What is expected:
Whenever a line of the records below contains the word "spacing", copy that line.

──────── Input records

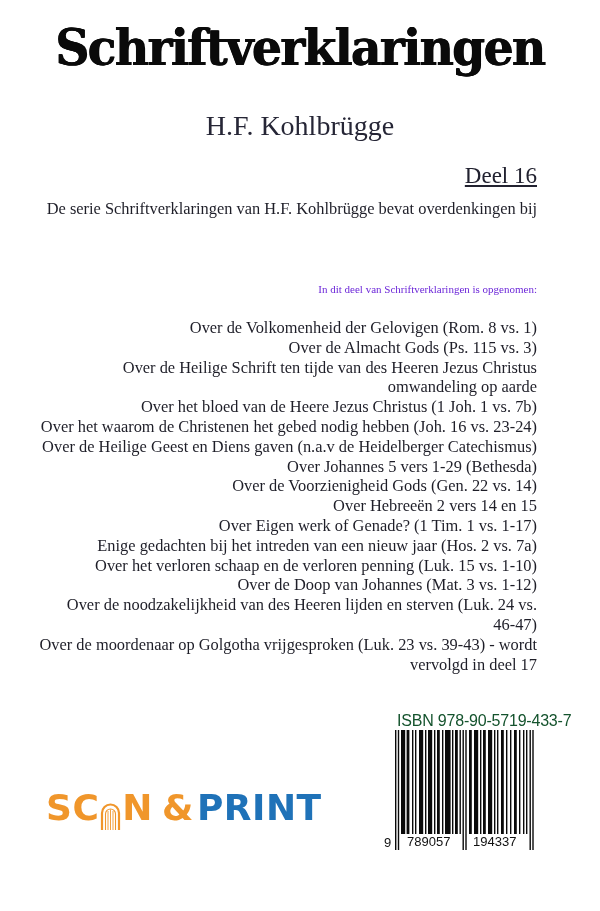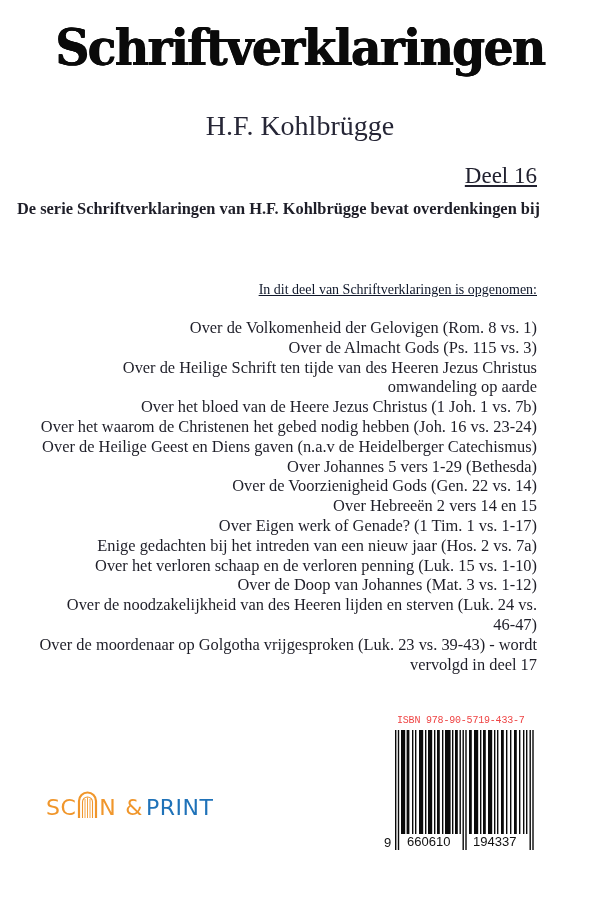--- a/index.html
+++ b/index.html
@@ -30,7 +30,7 @@
       text-align: right; font-size: 16.4px; line-height: 21px;
       color: #1e1e28;
     }
-    .intro p { white-space: nowrap; font-weight: bold; }
+    .intro p { white-space: nowrap; }
     .contents-heading {
       position: absolute; right: 63px; top: 279px;
       font-size: 14px; line-height: 21px; white-space: nowrap; color: #0f172a; text-decoration: underline;

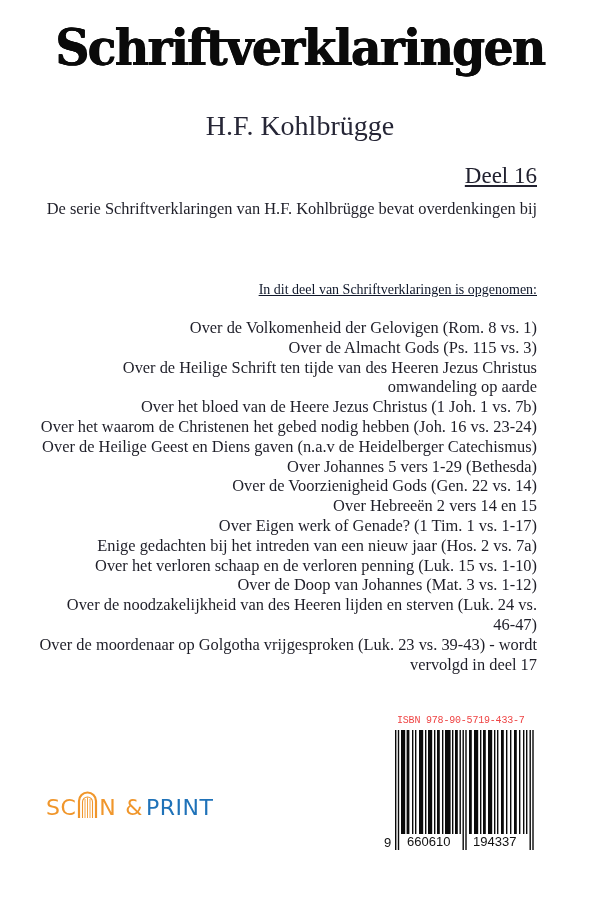--- a/index.html
+++ b/index.html
@@ -33,7 +33,7 @@
     .intro p { white-space: nowrap; }
     .contents-heading {
       position: absolute; right: 63px; top: 279px;
-      font-size: 14px; line-height: 21px; white-space: nowrap; color: #0f172a; text-decoration: underline;
+      font-size: 11px; line-height: 21px; white-space: nowrap; color: #6d28d9;
     }
     .contents {
       position: absolute; right: 63px; top: 318px; width: 540px;

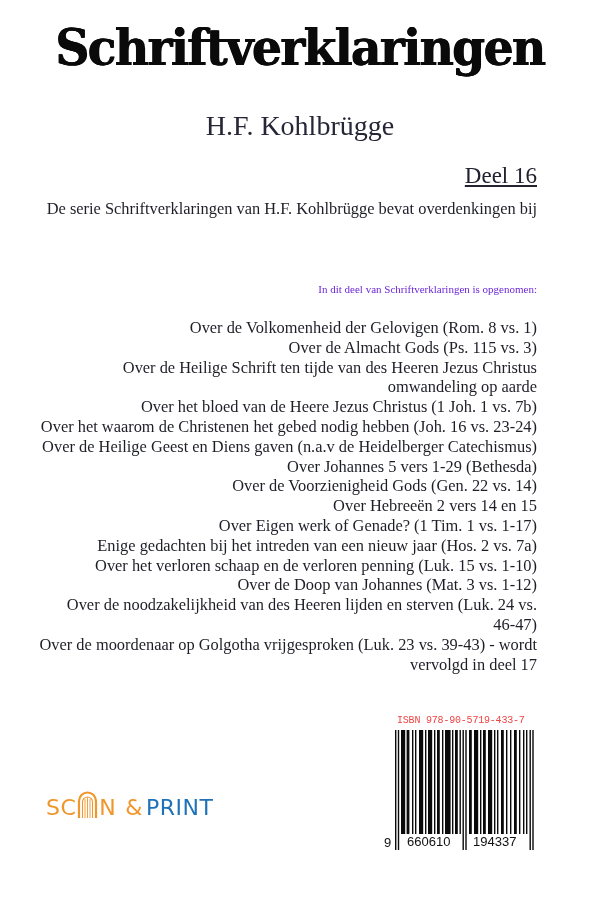--- a/index.html
+++ b/index.html
@@ -58,8 +58,8 @@
     }
     .isbn-label {
       position: absolute; left: 13px; top: 0; width: 147px;
-      font-family: Liberation Mono, monospace;
-      font-size: 10px; line-height: 15px; letter-spacing: -0.2px; color: #ef4444;
+      font-family: Liberation Sans, sans-serif;
+      font-size: 16px; line-height: 15px; letter-spacing: -0.2px; color: #14532d;
       white-space: nowrap;
     }
     .barcode { position: absolute; left: 11px; top: 17px; }

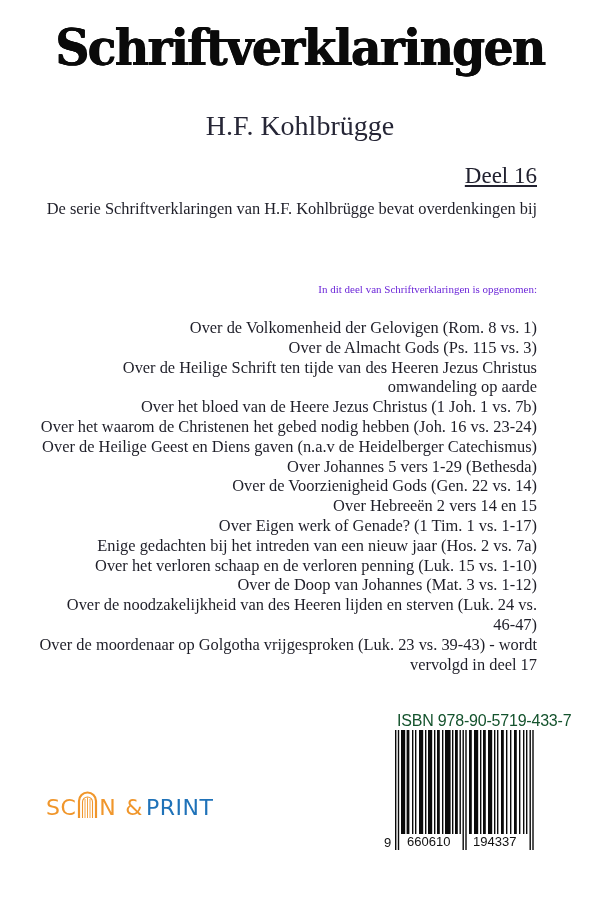--- a/index.html
+++ b/index.html
@@ -44,9 +44,9 @@
 
     .publisher-logo {
       position: absolute; left: 46px; top: 790px; height: 36px;
-      display: flex; align-items: flex-start;
+      display: flex; align-items: flex-end;
       font-family: "DejaVu Sans", "Liberation Sans", sans-serif;
-      font-size: 22px; letter-spacing: 0.5px; line-height: 36px;
+      font-size: 36px; letter-spacing: 0.5px; line-height: 36px; font-weight: bold;
     }
     .logo-orange { color: #f0962b; }
     .logo-blue { color: #1f72b8; margin-left: 3px; }

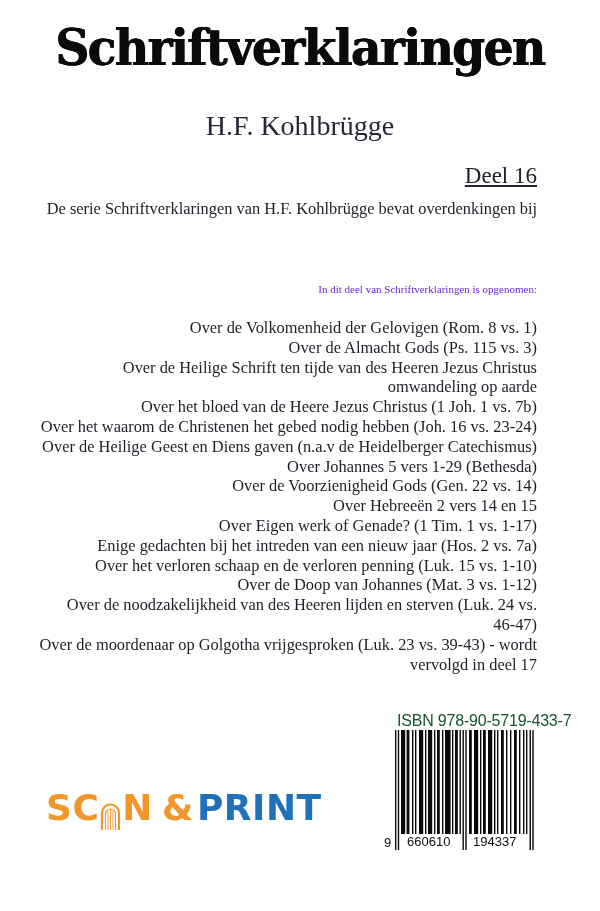--- a/index.html
+++ b/index.html
@@ -161,7 +161,7 @@
       </g>
     </svg>
     <span class="bc-digit" style="left:-2px; top:123px; background:transparent;">9</span>
-    <span class="bc-digit" style="left:21px; top:122px;">660610</span>
+    <span class="bc-digit" style="left:21px; top:122px;">789057</span>
     <span class="bc-digit" style="left:87px; top:122px;">194337</span>
   </div>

────────────────

Answer to the exercise:
-      font-size: 10px; line-height: 15px; letter-spacing: -0.2px; color: #ef4444;
+      font-size: 16px; line-height: 15px; letter-spacing: -0.2px; color: #14532d;
-      font-size: 22px; letter-spacing: 0.5px; line-height: 36px;
+      font-size: 36px; letter-spacing: 0.5px; line-height: 36px; font-weight: bold;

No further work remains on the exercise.